Optimizing Our Data Lakehouse with Presto: A Strategic Transformation Project

This is a guest post from Yahya Elhag Elemam, Director of Big Data and Analytics at Zain Sudan

Our data journey – from Cloudera to Data Lakehouse

Zain Sudan is a mobile phone operator in Sudan (and was the first mobile phone operator in Sudan when it started in 1996!), and part of the Zain Group. Today, there are over 11M subscribers and a number of internal analysts to support in everyday business use cases.

For several years, we operated our data lakehouse using Cloudera, which provided a stable foundation but presented challenges in data operations and lacked support for real-time analytics.

Our technology stack included HDFS, Hive, HBase, Impala, Oozie, and Hue, with Tableau serving as our primary visualization tool. Initially, we connected Tableau to Impala, but this setup led to significant issues related to data synchronization, requiring manual metadata refreshes and delivering suboptimal performance.

To address these challenges, we introduced an RDBMS (PostgreSQL) to store summary data, which improved data consistency and performance. However, maintaining synchronization between PostgreSQL and the data lake added operational complexity.

Strategic Vision: EDT

(Easy Operation, Data Accuracy and TCO Reduction)

Following an extensive evaluation of our technology stack and total platform cost, we conducted thorough research and testing of alternative solutions. This led us to define a strategic vision for our analytics platform, centered on three key objectives:

Easy Operation: Streamlining data management and reducing operational overhead.
Data Accuracy: Ensuring data integrity and synchronization across all systems.
TCO Reduction: Optimizing costs while maintaining high performance and scalability.

Re-Architecting Our Data Lakehouse

After conducting multiple proof-of-concept (PoC) evaluations, we adopted the following architecture which is built on open-source:

ETL Processing: Apache NiFi
Data Storage: Apache Hadoop
Table Format: Apache Iceberg
Data Transformation: Apache Spark
Orchestration & Scheduling: Apache Airflow
Analytics Query Engine: Presto to support all Visualization & Querying Tools
BI dashboards & BI self-service: Apache Superset
Data exploration: Apache Hue
Central analytics notebook: JupyterLab
Interactive data science workflows: Apache Zeppelin

Key Achievements with This Architecture

By implementing this architecture, we successfully:

Established a unified data lakehouse solution
Enabled BI self-service analytics through Presto
Delivered real-time use cases, such as real-time revenue reporting, real-time products monitoring, etc.
Zero license platform

Presto’s Impact on Our Analytics Platform

Presto was deployed with seven worker nodes and two coordinators, providing a stable and high-performance environment.

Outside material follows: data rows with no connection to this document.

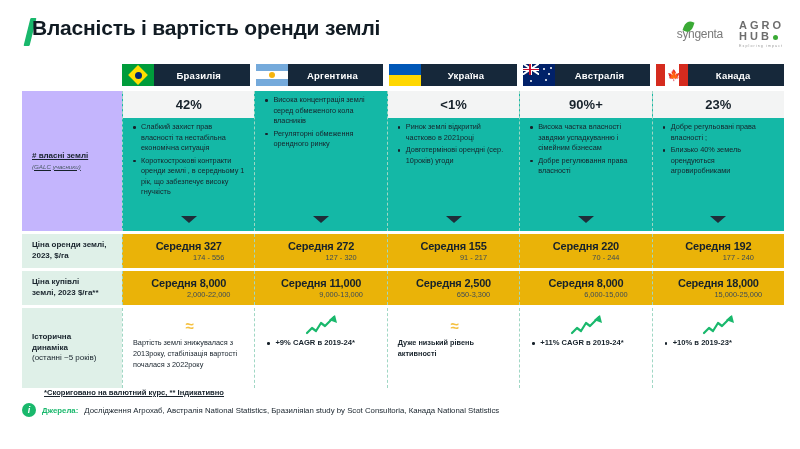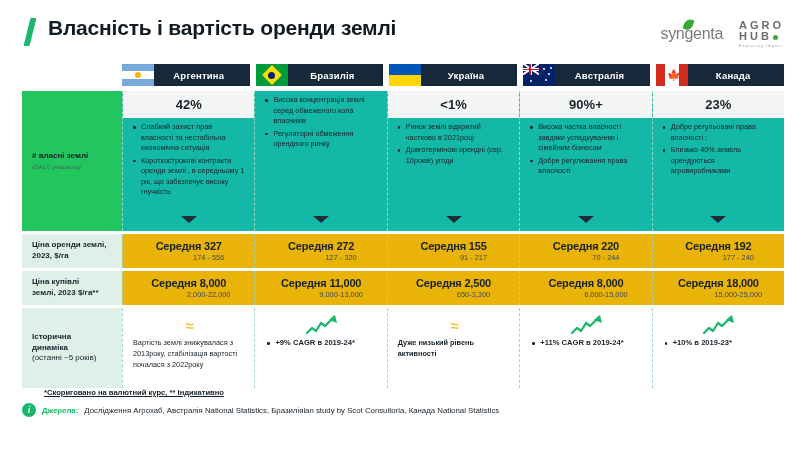--- a/index.html
+++ b/index.html
@@ -12,27 +12,27 @@
   }
   .slide{position:relative;width:800px;height:449px;background:#fff;box-sizing:border-box;}
 
   
   .header{position:absolute;left:0;top:0;width:800px;height:62px;}
   .accent-slash{
     position:absolute;left:27px;top:18px;width:6px;height:28px;
     background:#19b86c;transform:skewX(-14deg);border-radius:1px;
   }
   .title{
-    position:absolute;left:48px;top:16px;
+    position:absolute;left:32px;top:16px;
     font-size:21px;font-weight:bold;letter-spacing:-0.2px;color:#111b23;
     white-space:nowrap;
   }
   .logos{position:absolute;right:16px;top:20px;display:flex;align-items:center;gap:16px;}
   .syngenta{
-    position:relative;font-size:16px;color:#7a7a7a;letter-spacing:-0.3px;font-weight:400;
+    position:relative;font-size:12px;color:#7a7a7a;letter-spacing:-0.3px;font-weight:400;
   }
   .syn-leaf{
     position:absolute;right:30px;top:-6px;width:9px;height:11px;
     background:#3aaa35;border-radius:70% 0 60% 0;transform:rotate(18deg);
   }
   .agrohub{line-height:1;text-align:left;}
   .agrohub .ah-line{font-size:11px;font-weight:bold;letter-spacing:3px;color:#6d6d6d;}
   .agrohub .ah-dot{display:inline-block;width:5px;height:5px;border-radius:50%;background:#3aaa35;vertical-align:middle;margin-left:1px;}
   .agrohub .ah-sub{font-size:3.6px;letter-spacing:1.1px;color:#9a9a9a;margin-top:3px;}
 
@@ -82,21 +82,21 @@
   .fl-au .cross-h2{position:absolute;left:0;top:4.6px;width:16px;height:1.8px;background:#c8102e;}
   .fl-au .cross-v2{position:absolute;left:6.6px;top:0;width:1.8px;height:11px;background:#c8102e;}
   .fl-au .st{position:absolute;background:#fff;width:2px;height:2px;border-radius:50%;}
   .fl-ca{background:#fff;}
   .fl-ca .bar{position:absolute;top:0;width:9px;height:100%;background:#d52b1e;}
   .fl-ca .bl{left:0;} .fl-ca .br{right:0;}
   .fl-ca .leaf{position:absolute;left:50%;top:50%;margin:-5px 0 0 -5px;width:10px;height:10px;color:#d52b1e;font-size:11px;line-height:10px;text-align:center;}
 
   
   .r1{min-height:140px;}
-  .r1 .label-cell{background:#22c55e;}
+  .r1 .label-cell{background:#c4b5fd;text-decoration:underline;}
   .r1 .cell{background:#14b8a6;padding:0;}
   .pct{
     text-align:center;font-size:13px;font-weight:bold;color:#17222b;
     padding:6px 0 6px 0;background:#f3f4f4;
   }
   .bullets{padding:4px 8px 0 10px;}
   .bullets li{
     font-size:7.3px;line-height:1.45;color:#17222b;margin-bottom:2px;
     list-style:none;position:relative;padding-left:8px;
   }
@@ -161,32 +161,32 @@
       </div>
     </div>
   </div>
 
   <div class="table">
 
     <div class="row hdr-row">
       <div class="hdr-spacer"></div>
 
       <div class="hdr-cell">
-        <div class="flag fl-ar">
-            <span class="sun"></span>
-          </div>
-        <div class="hdr-name">Аргентина</div>
-      </div>
-
-      <div class="hdr-cell">
         <div class="flag fl-br">
             <span class="rhomb"></span>
             <span class="circ"></span>
           </div>
         <div class="hdr-name">Бразилія</div>
+      </div>
+
+      <div class="hdr-cell">
+        <div class="flag fl-ar">
+            <span class="sun"></span>
+          </div>
+        <div class="hdr-name">Аргентина</div>
       </div>
 
       <div class="hdr-cell">
         <div class="flag fl-ua"></div>
         <div class="hdr-name">Україна</div>
       </div>
 
       <div class="hdr-cell">
         <div class="flag fl-au">
           <span class="uj"></span>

The majority of queries now execute within one second, demonstrating significant performance improvements.

Without Presto, direct connectivity between our visualization tools and the data lakehouse would have been impossible. Presto has been instrumental in elevating our analytics platform to the next level, providing a scalable and efficient solution for our growing data needs.